Ressort: Film & Fernsehen
La troisième et dernière saison de la série HBO est terminée – et divise les spectateurs. Alors que les acteurs parlent des décisions de production, il devient clair que le style autocratique de Sam Levinson marque une époque.
La saison finale de Euphoria s'est avérée aussi controversée que la série elle-même. Toby Wallace comprend la réaction négative à la troisième saison, comme l'explique l'acteur aux côtés de Zendaya, Sydney Sweeney et Jacob Elordi. Le débat ne porte pas seulement sur le contenu, mais aussi sur la manière dont il a été réalisé.
Un thème central est la représentation de la nudité.
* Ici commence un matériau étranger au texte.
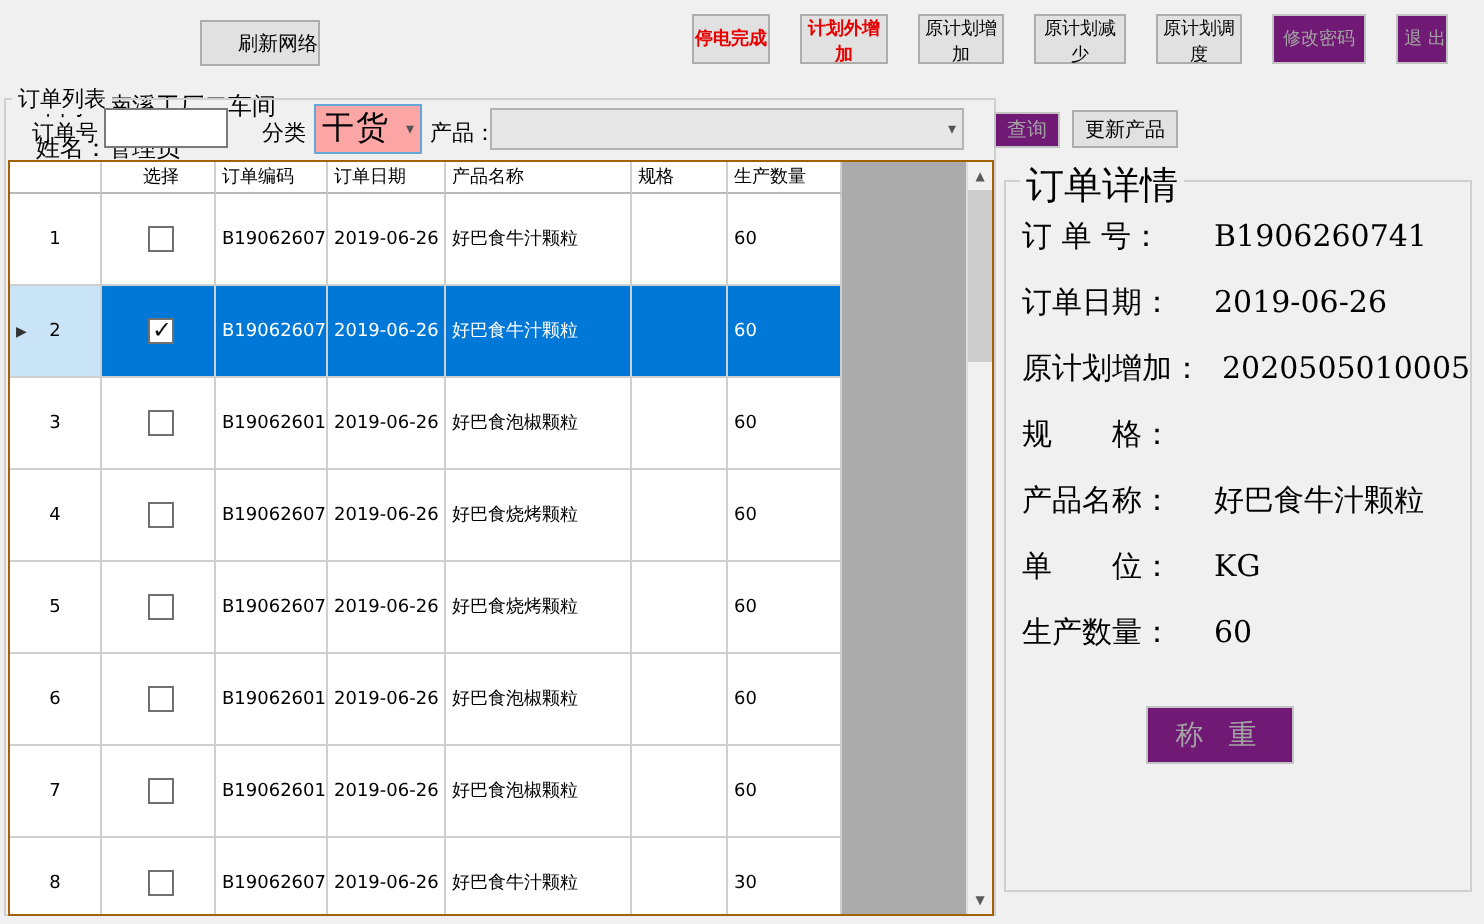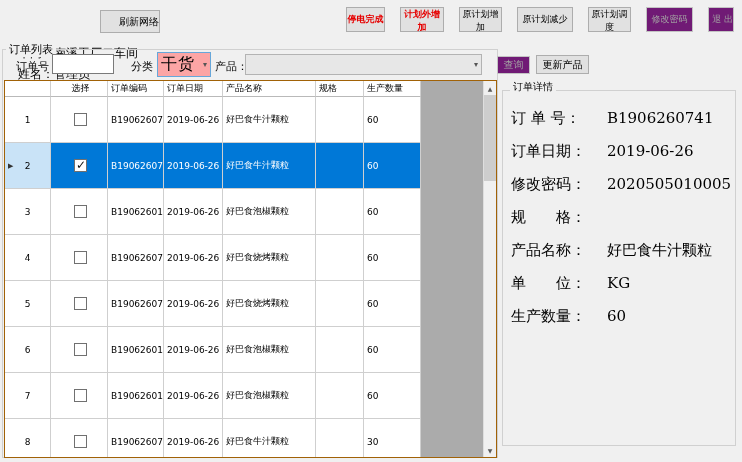--- a/index.html
+++ b/index.html
@@ -40,7 +40,7 @@
   .actions .btn:nth-child(1){ width:39px; }
   .actions .btn:nth-child(2){ width:44px; }
   .actions .btn:nth-child(3){ width:43px; }
-  .actions .btn:nth-child(4){ width:56px; }
+  .actions .btn:nth-child(4){ width:46px; }
   .actions .btn:nth-child(5){ width:43px; }
   .actions .btn:nth-child(6){ width:47px; }
   .actions .btn:nth-child(7){ width:26px;text-align:right; }

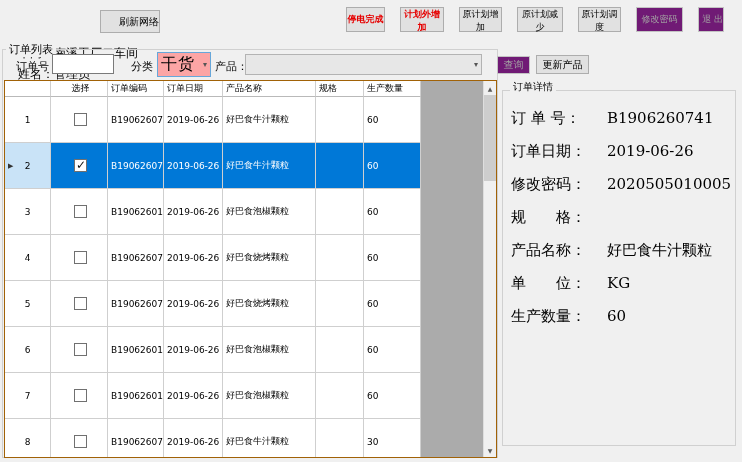--- a/index.html
+++ b/index.html
@@ -54,7 +54,7 @@
   #orders-group { left:2px; top:49px; width:496px; height:409px; }
   #details-group { left:502px; top:90px; width:234px; height:356px; }
   #details-group > .gb-label {
-    font-family:Liberation Mono, monospace; font-size:10px; top:-11px; left:7px;
+    font-family:Liberation Mono, monospace; font-size:19px; top:-11px; left:7px;
   }
 
   

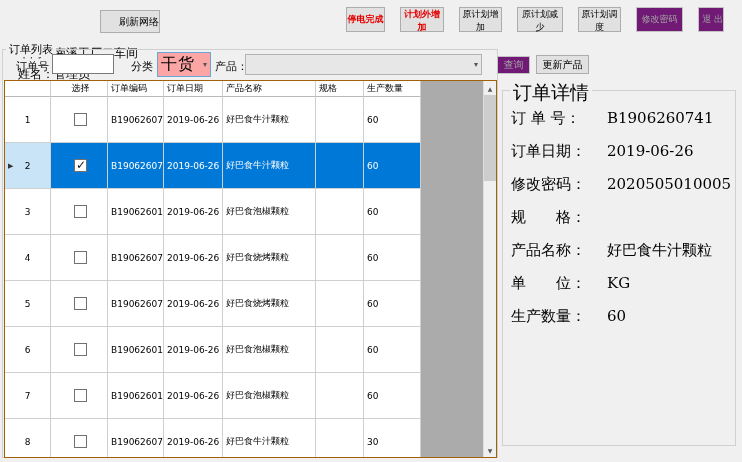--- a/index.html
+++ b/index.html
@@ -316,7 +316,7 @@
       <span class="d-label">订单日期：</span><span class="d-value">2019-06-26</span>
     </div>
     <div class="d-row">
-      <span class="d-label">修改密码：</span><span class="d-value">2020505010005</span>
+      <span class="d-label">原计划增加：</span><span class="d-value">2020505010005</span>
     </div>
     <div class="d-row">
       <span class="d-label">规　　格：</span><span class="d-value"></span>

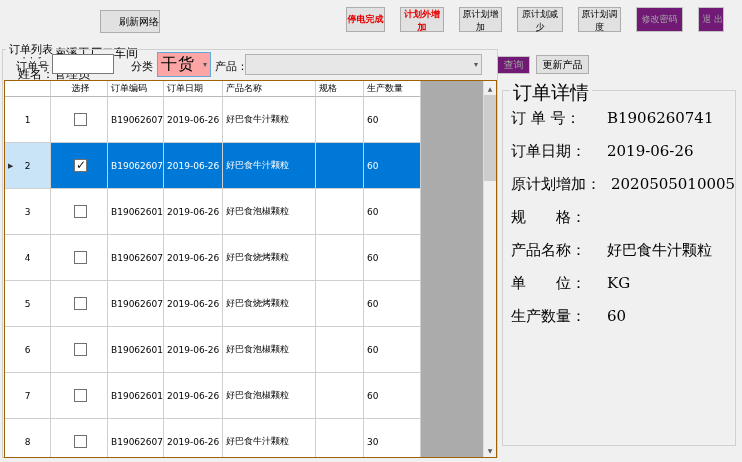--- a/index.html
+++ b/index.html
@@ -330,6 +330,7 @@
     <div class="d-row">
       <span class="d-label">生产数量：</span><span class="d-value">60</span>
     </div>
+    <button class="btn disabled" id="weigh-btn">称 重</button>
   </div>
 </div>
Sydney Sweeney a dit au créateur Sam Levinson qu'il ne devrait pas supprimer les scènes de nudité de son rôle, alors qu'il envisageait de tourner la troisième saison sans nudité. Sweeney a réagi par « Are You Kidding? » à cette idée – une déclaration qui montre à quel point l'actrice contrôle consciemment sa représentation. En même temps, elle a saisi l'occasion pour souligner la sous-représentation des femmes derrière la caméra. Les vidéos en coulisses de la troisième saison montrent à quel point peu de choses ont changé à Hollywood en matière de recrutement pour les postes en dessous de la ligne – en particulier depuis #MeToo.
La finale elle-même a été décrite comme « une épopée sombre d'une ampleur biblique », avec des fusillades, des morts brutales et une intrigue de fentanyl censée montrer le vide du rêve américain. Levinson a poussé la série à de nouveaux extrêmes.
Il existe également des perspectives différentes parmi les acteurs sur le succès. Alexa Demie souligne qu'elle n'aspire pas au niveau de célébrité de Sydney – ce n'a jamais été son objectif. Elle se défend contre les comparaisons en ligne de sa carrière avec celle de ses camarades de casting.
Mais la fin d'Euphoria marque bien plus que la finale d'une série. Levinson était créateur, scénariste et réalisateur en une seule personne – sans writers' room. Un style de production qui devient de plus en plus rare dans le paysage télévisuel moderne. Le showrunner parle d'enjeux plus élevés pour Rue, de plus de comédie et d'un style plus cinématographique, pour explorer la « sauvagerie de l'âge adulte ». Avec la fin de cette série s'achève aussi une ère du cinéma de showrunner autocratique.